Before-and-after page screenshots

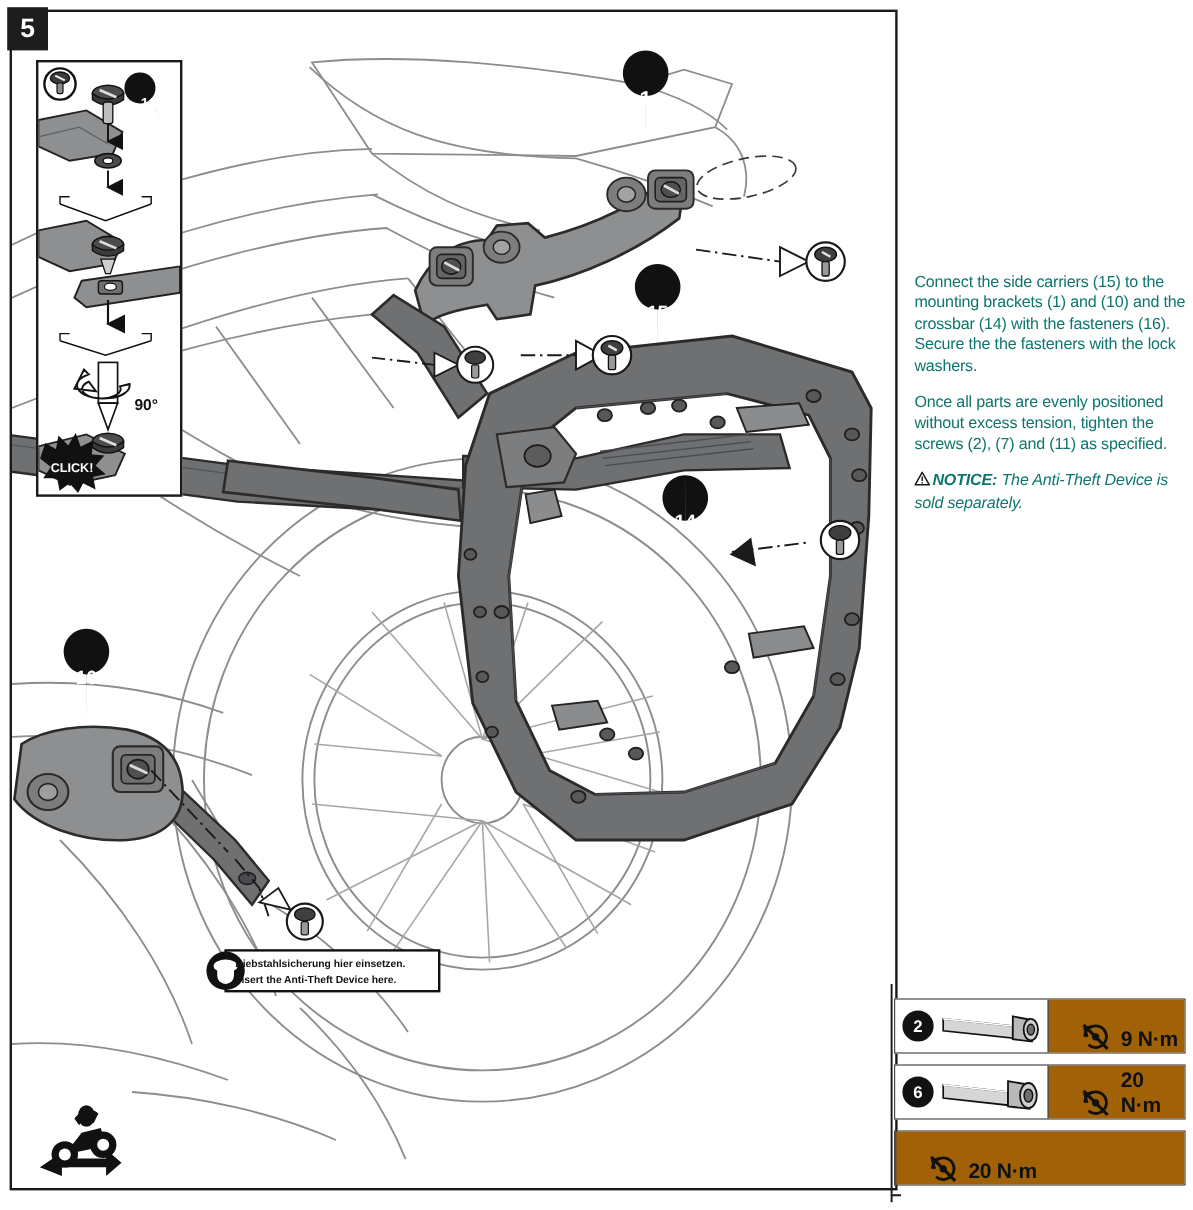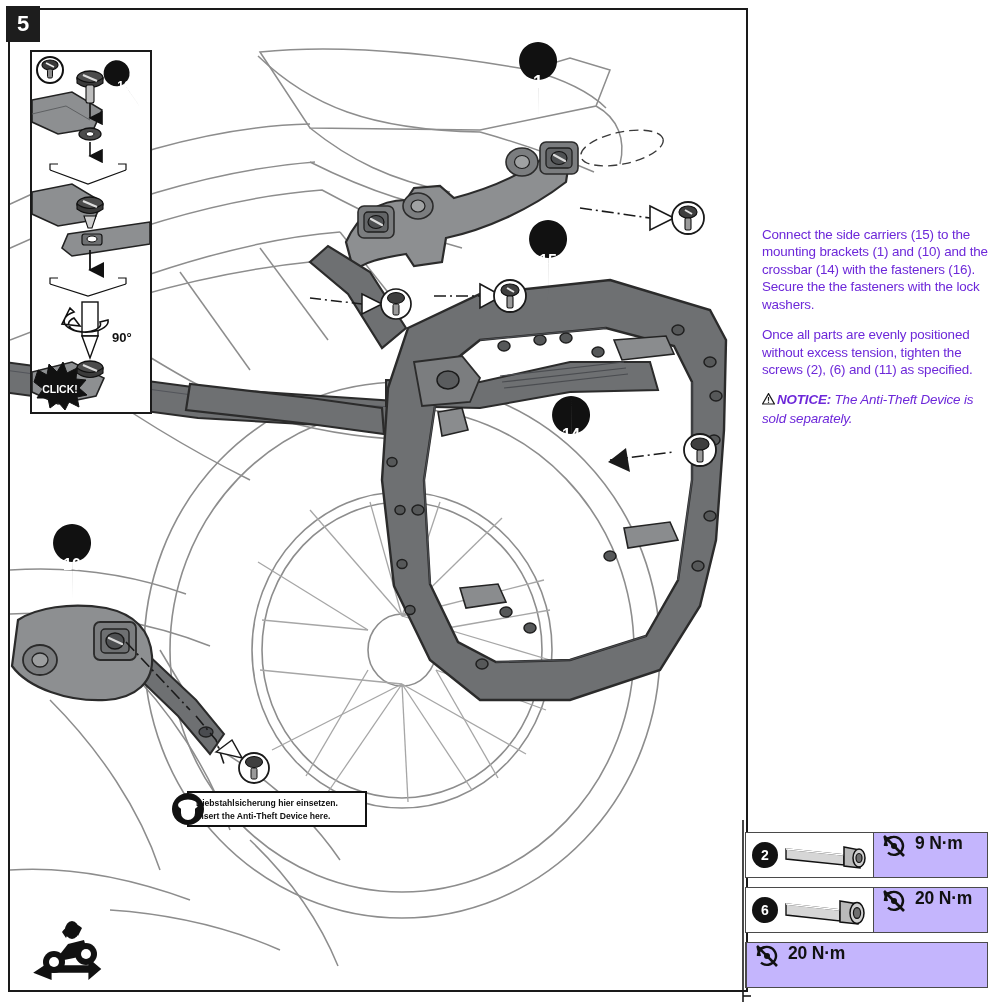--- a/index.html
+++ b/index.html
@@ -17,34 +17,34 @@
               display:flex;align-items:center;justify-content:center;z-index:40;}
 
   
   #inset{position:absolute;left:20px;top:40px;width:122px;height:364px;
          border:2px solid #1a1a1a;background:#fff;box-sizing:border-box;z-index:30;}
   #inset-svg{position:absolute;left:0;top:0;width:100%;height:100%;}
 
   
   #instructions{position:absolute;left:762px;top:226px;width:226px;}
   #instructions p{margin:0 0 13px 0;font-size:13.4px;line-height:1.30;
-                  letter-spacing:-0.15px;color:#6d28d9;}
+                  letter-spacing:-0.15px;color:#0f766e;}
   #instructions p:last-child{margin-bottom:0;}
   .notice-line{font-style:italic;}
   .notice-word{font-style:italic;font-weight:bold;font-style:italic;text-align:right;}
   .warn-tri{display:inline-block;vertical-align:-1px;margin-right:2px;}
 
   
   #torque-table{position:absolute;left:745px;top:832px;width:243px;}
   .t-row{position:relative;height:46px;margin-bottom:9px;
          border:1.6px solid #4a4a4a;box-sizing:border-box;display:flex;background:#fff;}
   .t-row:last-child{margin-bottom:0;}
   .t-left{position:relative;width:127px;height:100%;flex:0 0 127px;}
-  .t-right{flex:1;background:#c4b5fd;display:flex;align-items:flex-start;
-           border-left:1.6px solid #4a4a4a;}
+  .t-right{flex:1;background:#a16207;display:flex;align-items:flex-end;
+           border-left:1.6px solid #4a4a4a;padding-left:19px;}
   .t-num{position:absolute;left:6px;top:50%;transform:translateY(-50%);
          width:26px;height:26px;border-radius:50%;background:#121212;color:#fff;
          font-size:14px;font-weight:bold;display:flex;align-items:center;justify-content:center;}
   .t-num.wide{font-size:13px;}
   .t-screw{position:absolute;left:36px;top:50%;transform:translateY(-50%);}
   .t-icon{margin-left:7px;flex:0 0 auto;}
   .t-val{font-size:17.5px;font-weight:bold;color:#111;margin-left:8px;letter-spacing:-0.2px;}
 
   
   #torque-connector{position:absolute;left:737px;top:820px;width:14px;height:182px;}
@@ -401,21 +401,21 @@
   </div>
 
 </div>
 
 <div id="step-badge">
   <span>5</span>
 </div>
 
 <div id="instructions">
   <p>Connect the side carriers (15) to the mounting brackets (1) and (10) and the crossbar (14) with the fasteners (16). Secure the the fasteners with the lock washers.</p>
-  <p>Once all parts are evenly positioned without excess tension, tighten the screws (2), (6) and (11) as specified.</p>
+  <p>Once all parts are evenly positioned without excess tension, tighten the screws (2), (7) and (11) as specified.</p>
   <p class="notice-line"><span class="warn-tri"><svg width="13" height="12" viewBox="0 0 13 12">
           <path d="M6.5,0.6 L12.4,11 L0.6,11 Z" fill="none" stroke="#1a1a1a" stroke-width="1.2"></path>
           <path d="M6.5,4 L6.5,7.8" stroke="#1a1a1a" stroke-width="1.2"></path>
           <circle cx="6.5" cy="9.3" r="0.7" fill="#1a1a1a"></circle>
         </svg></span><b class="notice-word">NOTICE:</b><span> The Anti-Theft Device is sold separately.</span></p>
 </div>
 
 <svg id="torque-connector" viewBox="0 0 14 182">
   <path d="M6,0 L6,182" stroke="#1a1a1a" stroke-width="1.6" fill="none"></path>
   <path d="M6,176 L14,176" stroke="#1a1a1a" stroke-width="1.6" fill="none"></path>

What is being asked. Without the pictures, return each entry exactly as given.

Finished exercise.
--- a/index.html
+++ b/index.html
@@ -17,34 +17,34 @@
               display:flex;align-items:center;justify-content:center;z-index:40;}
 
   
   #inset{position:absolute;left:20px;top:40px;width:122px;height:364px;
          border:2px solid #1a1a1a;background:#fff;box-sizing:border-box;z-index:30;}
   #inset-svg{position:absolute;left:0;top:0;width:100%;height:100%;}
 
   
   #instructions{position:absolute;left:762px;top:226px;width:226px;}
   #instructions p{margin:0 0 13px 0;font-size:13.4px;line-height:1.30;
-                  letter-spacing:-0.15px;color:#6d28d9;}
+                  letter-spacing:-0.15px;color:#0f766e;}
   #instructions p:last-child{margin-bottom:0;}
   .notice-line{font-style:italic;}
   .notice-word{font-style:italic;font-weight:bold;font-style:italic;text-align:right;}
   .warn-tri{display:inline-block;vertical-align:-1px;margin-right:2px;}
 
   
   #torque-table{position:absolute;left:745px;top:832px;width:243px;}
   .t-row{position:relative;height:46px;margin-bottom:9px;
          border:1.6px solid #4a4a4a;box-sizing:border-box;display:flex;background:#fff;}
   .t-row:last-child{margin-bottom:0;}
   .t-left{position:relative;width:127px;height:100%;flex:0 0 127px;}
-  .t-right{flex:1;background:#c4b5fd;display:flex;align-items:flex-start;
-           border-left:1.6px solid #4a4a4a;}
+  .t-right{flex:1;background:#a16207;display:flex;align-items:flex-end;
+           border-left:1.6px solid #4a4a4a;padding-left:19px;}
   .t-num{position:absolute;left:6px;top:50%;transform:translateY(-50%);
          width:26px;height:26px;border-radius:50%;background:#121212;color:#fff;
          font-size:14px;font-weight:bold;display:flex;align-items:center;justify-content:center;}
   .t-num.wide{font-size:13px;}
   .t-screw{position:absolute;left:36px;top:50%;transform:translateY(-50%);}
   .t-icon{margin-left:7px;flex:0 0 auto;}
   .t-val{font-size:17.5px;font-weight:bold;color:#111;margin-left:8px;letter-spacing:-0.2px;}
 
   
   #torque-connector{position:absolute;left:737px;top:820px;width:14px;height:182px;}
@@ -401,21 +401,21 @@
   </div>
 
 </div>
 
 <div id="step-badge">
   <span>5</span>
 </div>
 
 <div id="instructions">
   <p>Connect the side carriers (15) to the mounting brackets (1) and (10) and the crossbar (14) with the fasteners (16). Secure the the fasteners with the lock washers.</p>
-  <p>Once all parts are evenly positioned without excess tension, tighten the screws (2), (6) and (11) as specified.</p>
+  <p>Once all parts are evenly positioned without excess tension, tighten the screws (2), (7) and (11) as specified.</p>
   <p class="notice-line"><span class="warn-tri"><svg width="13" height="12" viewBox="0 0 13 12">
           <path d="M6.5,0.6 L12.4,11 L0.6,11 Z" fill="none" stroke="#1a1a1a" stroke-width="1.2"></path>
           <path d="M6.5,4 L6.5,7.8" stroke="#1a1a1a" stroke-width="1.2"></path>
           <circle cx="6.5" cy="9.3" r="0.7" fill="#1a1a1a"></circle>
         </svg></span><b class="notice-word">NOTICE:</b><span> The Anti-Theft Device is sold separately.</span></p>
 </div>
 
 <svg id="torque-connector" viewBox="0 0 14 182">
   <path d="M6,0 L6,182" stroke="#1a1a1a" stroke-width="1.6" fill="none"></path>
   <path d="M6,176 L14,176" stroke="#1a1a1a" stroke-width="1.6" fill="none"></path>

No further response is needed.